CLIP4STR

This is a dedicated re-implementation of CLIP4STR: A Simple Baseline for Scene Text Recognition with Pre-trained Vision-Language Model .

Introduction
Installation
Results
Training
Inference
Citations
Acknowledgements

News

[02/05/2024] Add new CLIP4STR models pre-trained on DataComp-1B, LAION-2B, and DFN-5B. Add CLIP4STR models trained on RBU(6.5M).

Introduction

This is a third-party implementation of the paper CLIP4STR: A Simple Baseline for Scene Text Recognition with Pre-trained Vision-Language Model.

The framework of CLIP4STR. It has a visual branch and a cross-modal branch. The cross-modal branch refines the prediction of the visual branch for the final output. The text encoder is partially frozen.

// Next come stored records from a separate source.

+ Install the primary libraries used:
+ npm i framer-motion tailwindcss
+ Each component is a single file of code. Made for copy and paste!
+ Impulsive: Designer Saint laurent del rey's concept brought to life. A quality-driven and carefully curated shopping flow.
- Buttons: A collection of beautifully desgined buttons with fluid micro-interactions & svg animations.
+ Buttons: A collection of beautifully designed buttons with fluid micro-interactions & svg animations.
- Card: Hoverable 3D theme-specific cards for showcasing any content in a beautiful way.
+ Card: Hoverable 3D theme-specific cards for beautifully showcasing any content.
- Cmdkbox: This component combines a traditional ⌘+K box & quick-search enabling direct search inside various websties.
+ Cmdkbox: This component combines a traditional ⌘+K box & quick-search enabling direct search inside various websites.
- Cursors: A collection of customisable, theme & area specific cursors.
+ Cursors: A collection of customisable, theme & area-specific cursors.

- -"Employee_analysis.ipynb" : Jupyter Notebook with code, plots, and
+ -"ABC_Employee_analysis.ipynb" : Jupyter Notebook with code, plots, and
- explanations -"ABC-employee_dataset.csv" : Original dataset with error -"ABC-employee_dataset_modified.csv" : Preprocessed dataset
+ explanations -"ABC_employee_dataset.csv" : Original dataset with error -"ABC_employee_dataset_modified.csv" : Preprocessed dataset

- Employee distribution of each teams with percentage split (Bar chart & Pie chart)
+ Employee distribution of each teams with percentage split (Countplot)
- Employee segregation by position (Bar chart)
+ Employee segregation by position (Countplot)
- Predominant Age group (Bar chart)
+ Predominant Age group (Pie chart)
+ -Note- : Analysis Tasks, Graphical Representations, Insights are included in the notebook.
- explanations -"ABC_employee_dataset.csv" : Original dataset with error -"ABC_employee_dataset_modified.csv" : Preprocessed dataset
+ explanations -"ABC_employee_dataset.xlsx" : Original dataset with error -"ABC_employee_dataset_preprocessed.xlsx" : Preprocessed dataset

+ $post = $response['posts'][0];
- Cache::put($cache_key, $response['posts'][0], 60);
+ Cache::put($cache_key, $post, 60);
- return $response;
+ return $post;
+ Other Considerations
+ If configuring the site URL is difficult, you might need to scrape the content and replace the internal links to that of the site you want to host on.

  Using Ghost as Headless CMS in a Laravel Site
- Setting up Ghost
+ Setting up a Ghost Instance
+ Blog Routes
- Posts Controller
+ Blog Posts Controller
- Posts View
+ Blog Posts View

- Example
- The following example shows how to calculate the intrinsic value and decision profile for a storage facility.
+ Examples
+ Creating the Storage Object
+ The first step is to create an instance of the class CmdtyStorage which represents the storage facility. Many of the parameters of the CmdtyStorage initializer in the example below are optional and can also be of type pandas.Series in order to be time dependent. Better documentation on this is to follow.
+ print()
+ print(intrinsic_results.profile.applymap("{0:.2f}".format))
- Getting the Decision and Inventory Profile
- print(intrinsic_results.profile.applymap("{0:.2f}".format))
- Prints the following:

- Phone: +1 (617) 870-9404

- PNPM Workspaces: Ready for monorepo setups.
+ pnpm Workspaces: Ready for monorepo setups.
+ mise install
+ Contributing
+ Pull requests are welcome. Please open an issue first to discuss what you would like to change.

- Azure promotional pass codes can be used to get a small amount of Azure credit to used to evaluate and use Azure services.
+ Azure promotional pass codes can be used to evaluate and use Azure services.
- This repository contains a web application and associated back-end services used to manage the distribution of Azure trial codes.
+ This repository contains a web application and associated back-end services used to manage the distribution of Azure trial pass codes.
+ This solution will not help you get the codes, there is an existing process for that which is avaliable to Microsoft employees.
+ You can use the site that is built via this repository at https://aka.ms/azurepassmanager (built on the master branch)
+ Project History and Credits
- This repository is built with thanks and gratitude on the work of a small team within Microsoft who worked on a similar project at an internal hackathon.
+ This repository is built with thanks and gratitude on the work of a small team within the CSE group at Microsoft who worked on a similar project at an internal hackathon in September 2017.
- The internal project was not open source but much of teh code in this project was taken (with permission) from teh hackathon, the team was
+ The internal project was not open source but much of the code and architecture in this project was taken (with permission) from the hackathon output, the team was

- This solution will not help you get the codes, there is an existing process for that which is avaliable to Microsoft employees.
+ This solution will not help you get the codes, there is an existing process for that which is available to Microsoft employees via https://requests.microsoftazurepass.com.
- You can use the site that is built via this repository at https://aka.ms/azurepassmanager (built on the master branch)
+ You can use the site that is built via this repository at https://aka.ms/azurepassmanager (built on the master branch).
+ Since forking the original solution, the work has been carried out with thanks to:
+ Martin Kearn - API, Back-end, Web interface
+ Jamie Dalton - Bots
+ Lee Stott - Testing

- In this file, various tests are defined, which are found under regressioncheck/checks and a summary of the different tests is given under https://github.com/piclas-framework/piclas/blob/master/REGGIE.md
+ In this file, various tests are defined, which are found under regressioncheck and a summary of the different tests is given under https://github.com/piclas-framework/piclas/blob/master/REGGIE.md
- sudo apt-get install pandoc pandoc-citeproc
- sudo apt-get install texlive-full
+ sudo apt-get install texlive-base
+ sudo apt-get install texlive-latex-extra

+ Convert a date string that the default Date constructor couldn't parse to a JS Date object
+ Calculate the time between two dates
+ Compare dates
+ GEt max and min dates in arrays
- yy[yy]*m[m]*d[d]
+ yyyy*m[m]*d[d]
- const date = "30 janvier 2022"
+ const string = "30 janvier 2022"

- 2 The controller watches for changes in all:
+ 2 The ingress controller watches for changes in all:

CLIP4STR aims to build a scene text recognizer with the pre-trained vision-language model. In this re-implementation, we try to reproduce the performance of the original paper and evaluate the effectiveness of pre-trained VL models in the STR area.

Installation

Prepare data

First of all, you need to download the STR dataset.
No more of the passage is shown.